■ **Exercise goal**
Check every line of the listing below for the word "Solution" and give the number of lines where it appears, with nothing added.

────

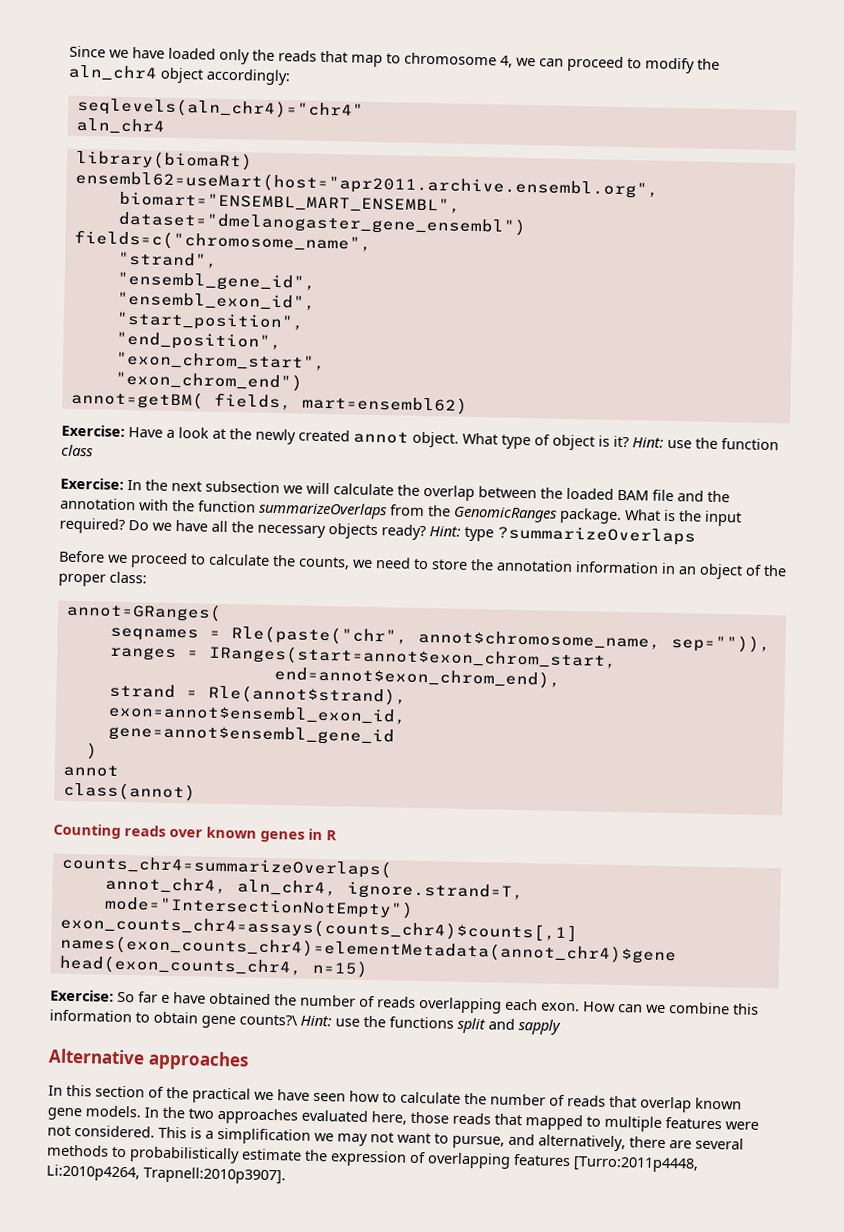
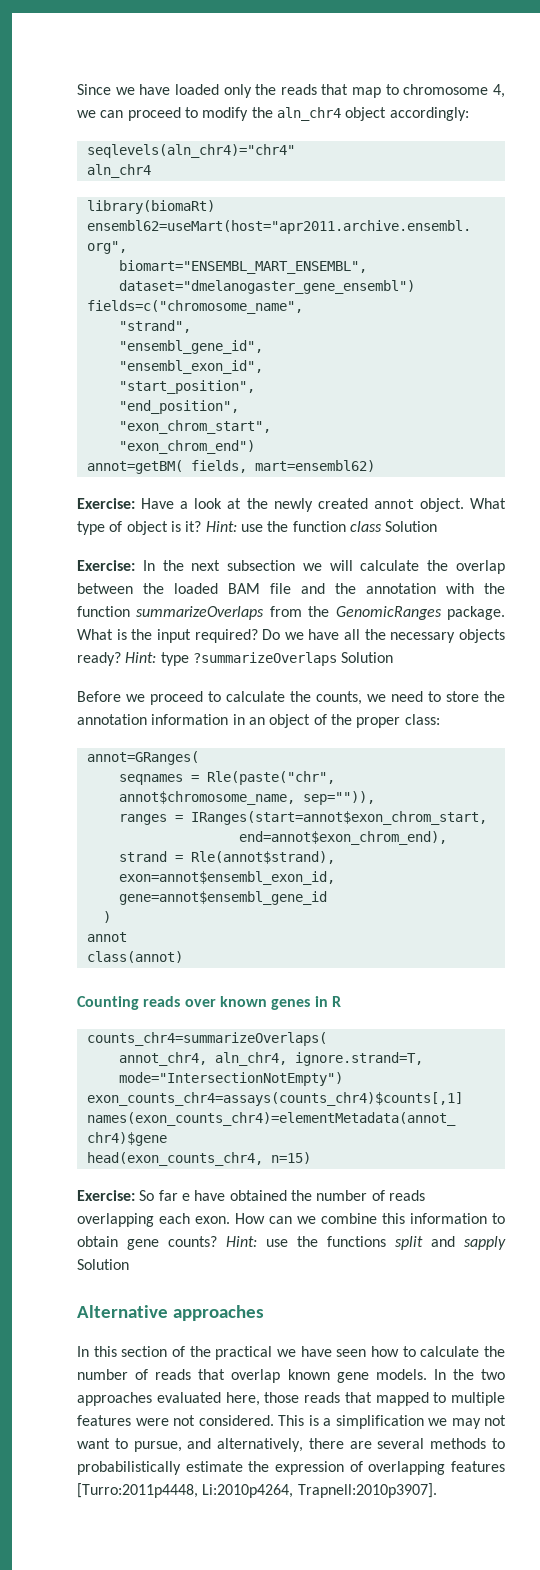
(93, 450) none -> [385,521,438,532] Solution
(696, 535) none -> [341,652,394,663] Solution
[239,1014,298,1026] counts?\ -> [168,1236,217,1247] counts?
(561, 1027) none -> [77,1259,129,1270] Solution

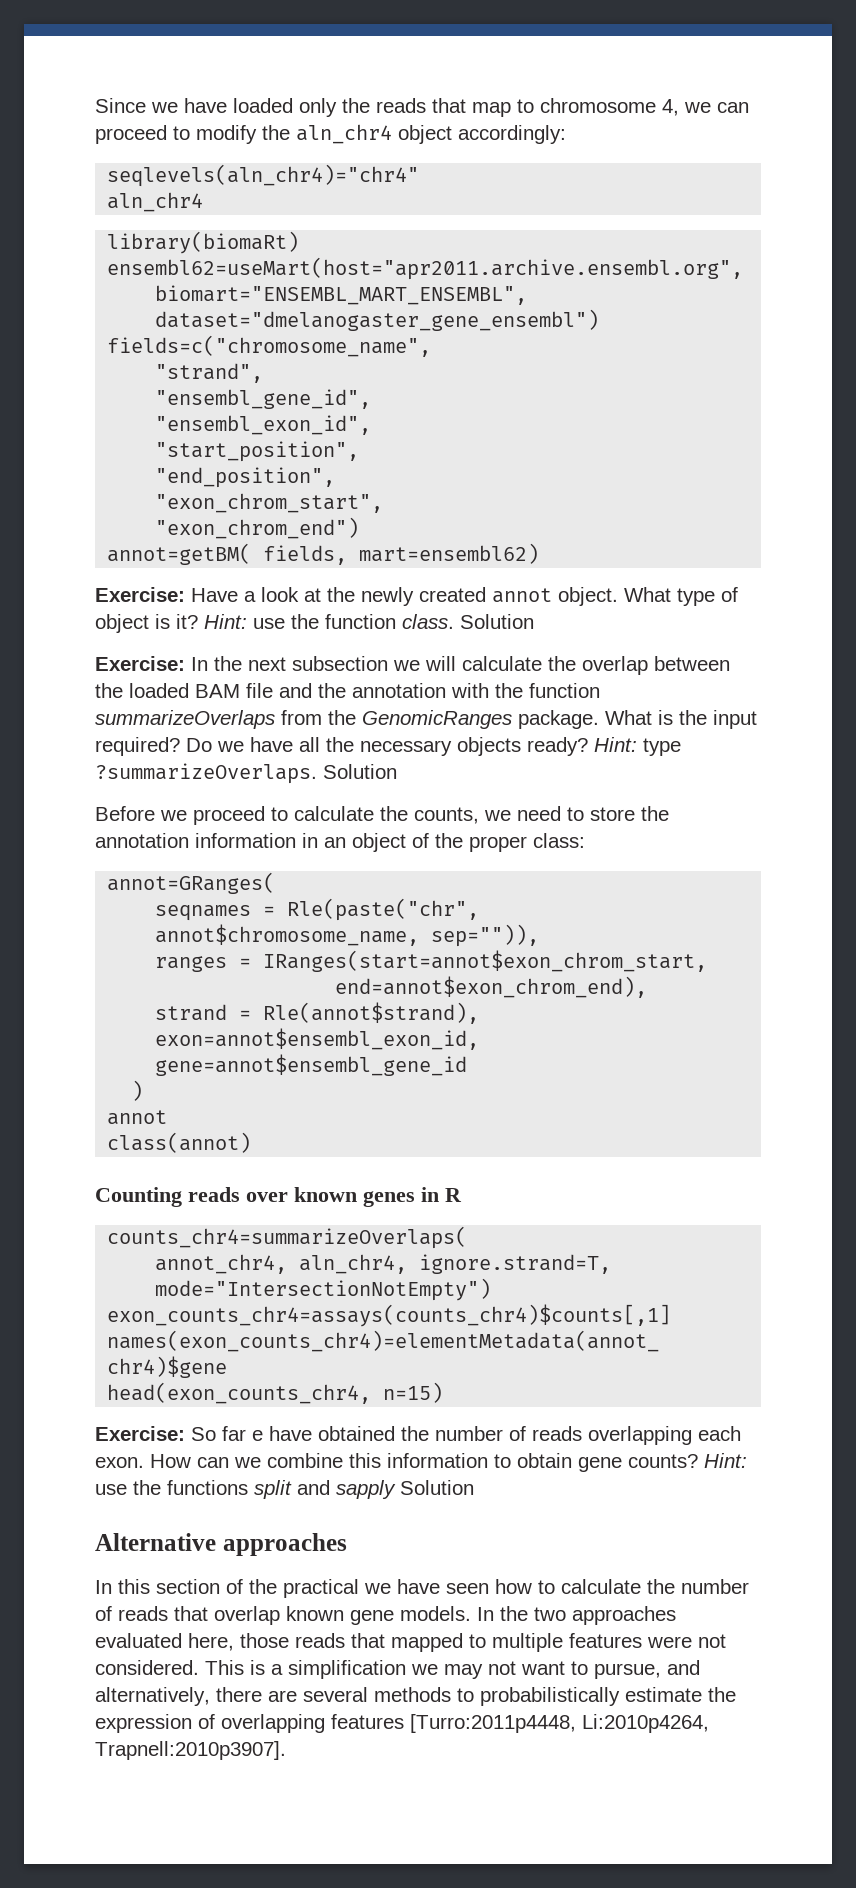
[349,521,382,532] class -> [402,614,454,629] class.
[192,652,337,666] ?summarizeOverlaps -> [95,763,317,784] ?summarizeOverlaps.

────

■ **Reply to the task**
3